When the world is facing the uncertain consequences of climate change, financial crises and peak oil, policy-makers in cities and local governments are increasingly turning to the concept of resilience. The UN campaign of "Making Cities Resilient" and the Transition Town movement are examples of the expanding policy interest in resilience. However, there are few empirical studies of how resilience thinking could inform planning processes in urban settings. The Resilience Assessment Workbook is a method of how to assess the resilience of a social-ecological system developed by the Resilience Alliance, but few performed assessments have been studied empirically.We have addressed this gap by performing a resilience assessment based on the workbook in the Swedish municipality of Eskilstuna, and simultaneously studying that very process.

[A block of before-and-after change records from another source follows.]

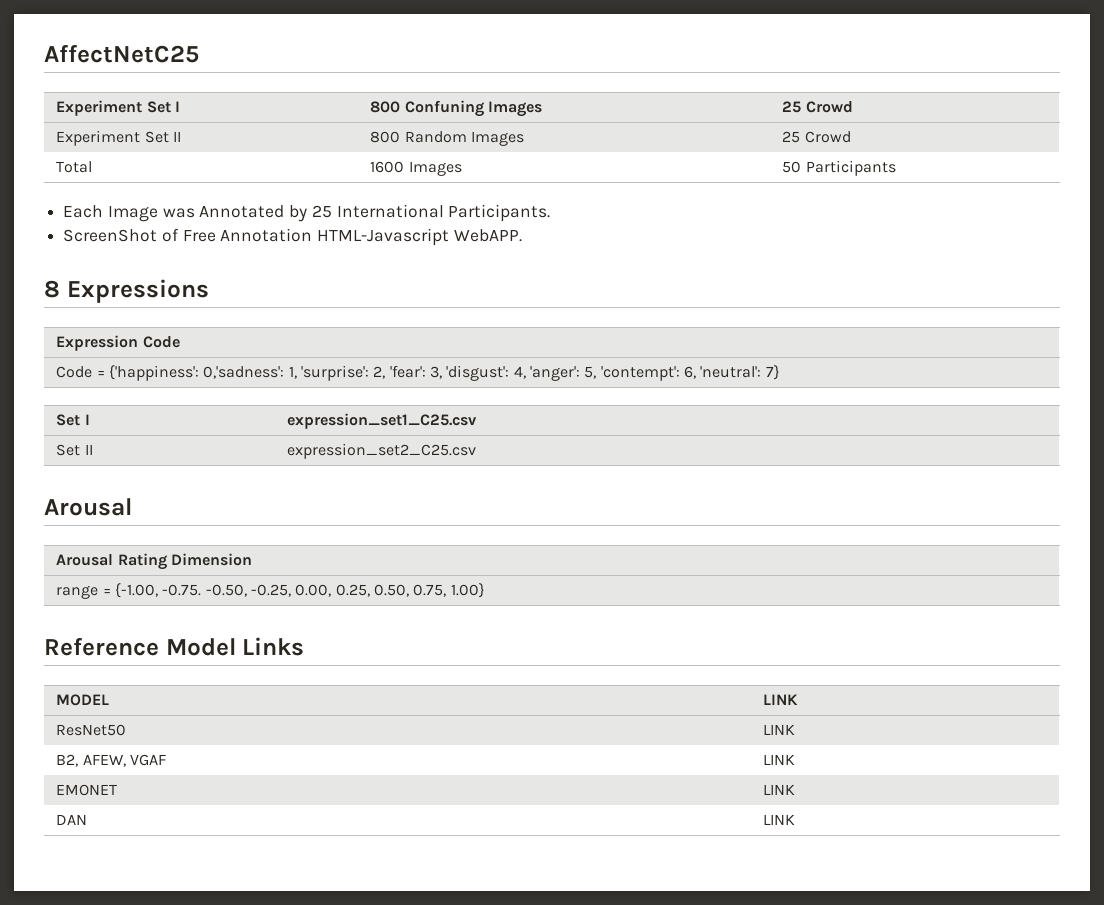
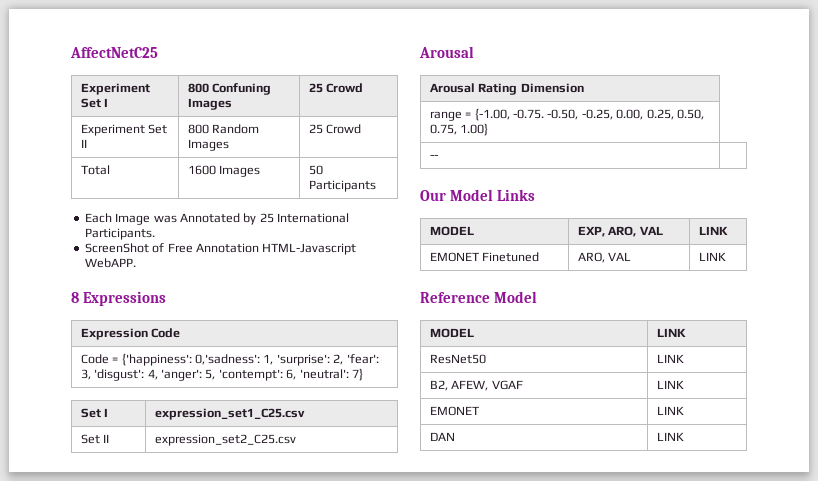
+ -- |
+ Our Model Links
+ MODEL | EXP, ARO, VAL | LINK
+ EMONET Finetuned | ARO, VAL | LINK
- Reference Model Links
+ Reference Model

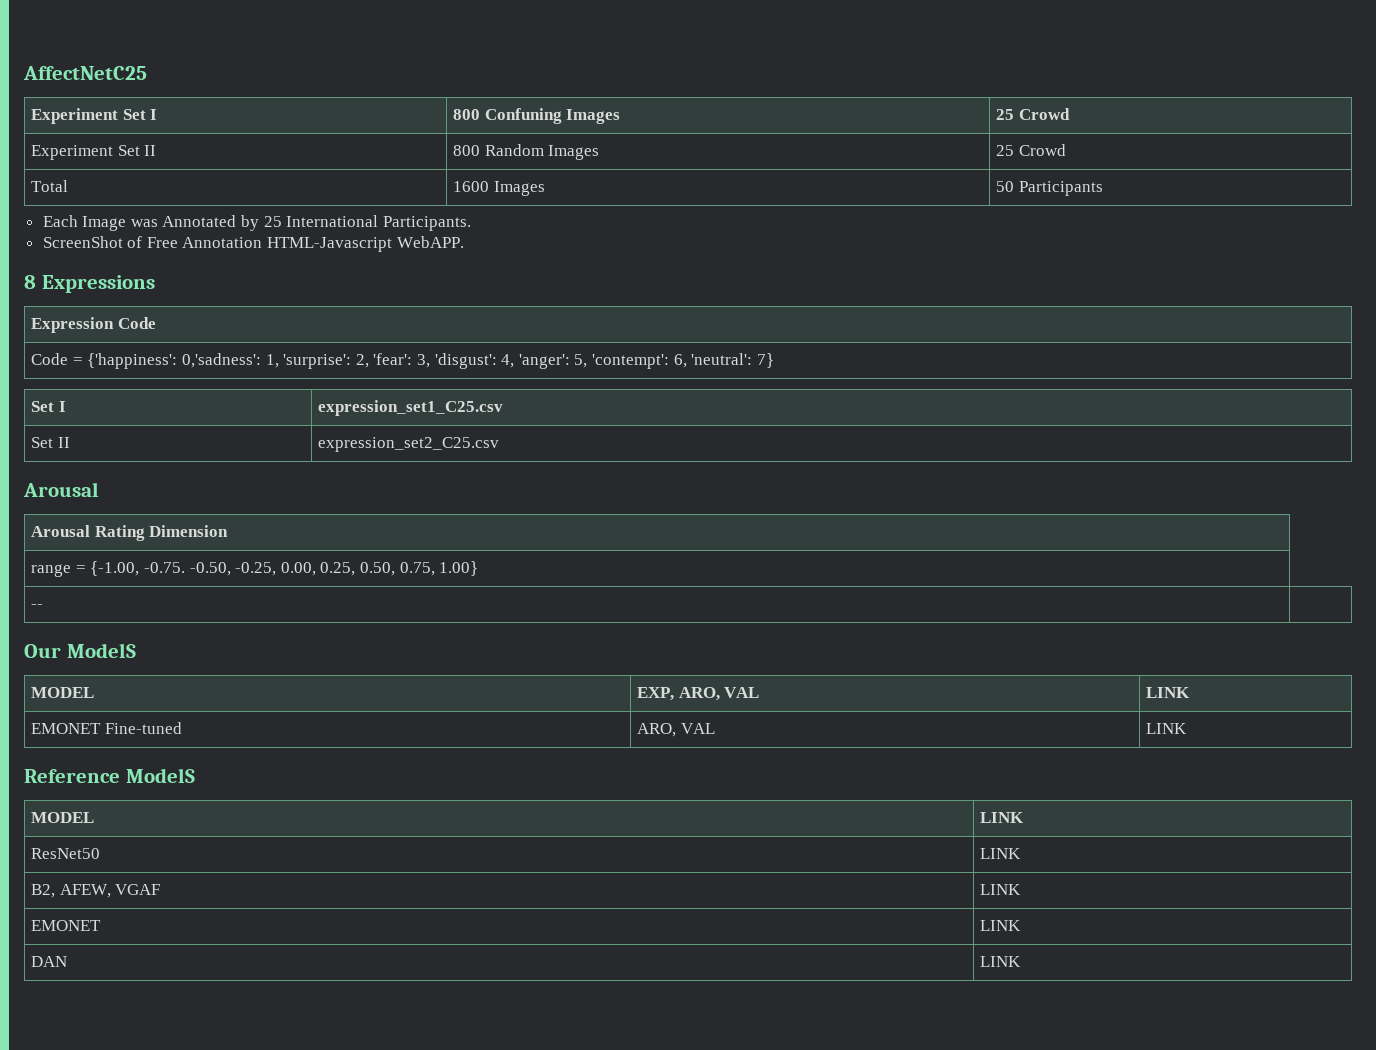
- Our Model Links
+ Our ModelS
- EMONET Finetuned | ARO, VAL | LINK
+ EMONET Fine-tuned | ARO, VAL | LINK
- Reference Model
+ Reference ModelS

The Eskilstuna Resilience Assessment targeted the resilience of four focal systems: food supply, water supply, transportation and employment, to the global threats mentioned above, as well as the challenge of staying within planetary boundaries. The principal part of the assessment was conducted during a two-day workshop with 23 representatives from the municipality. The planning team of the assessment assumed that there would be a partial overlap with the strategic municipal planning addressing preparedness for crises and sustainable development. Therefore, we studied how the assessment contributed to these aspects of the strategic planning, by conducting participant observation of the resilience assessment process, semi-structured interviews with the organizers at the municipality, as well as key participants from other departments, a review of the official municipal documents and a survey to the workshop participants. 

The Eskilstuna Resilience Assessment generated learning of the key concepts and assumptions of resilience thinking, as well as a common understanding of their system, regarding e.g. the dynamics of change and the interconnectedness between different parts. The participants thought the resilience assessment strengthened the existing, holistic perspective of sustainable development, but also that it introduced a new mindset of complex adaptive systems. Planning practitioners thought the ideas of threshold effects and alternate regimes could be useful for e.g. providing new arguments to hinder slowly degrading trends, as well as clarifying the picture of a sustainable society. Regarding preparedness for crises, the resilience assessment framed the need to prepare for uncertain, global threats, which had previously been overlooked in the municipality, and provided a framework that bridged the short-term crisis management and longer-term planning for sustainable development.This case shows how the Resilience Assessment Workbook, with the embedded idea of complex adaptive systems, could contribute with a new and useful mindset to strategic planning in a local government. It further shows that the workbook's approach to assessing resilience has value also in local government contexts further from the natural resource management settings where it has mostly been used. Therefore, there is a clear potential in developing the workbook for a planning or local government audience. However, it would need to be complemented by e.g. integrating more research on threshold effects in social and economic systems, as well as more examples from urban contexts.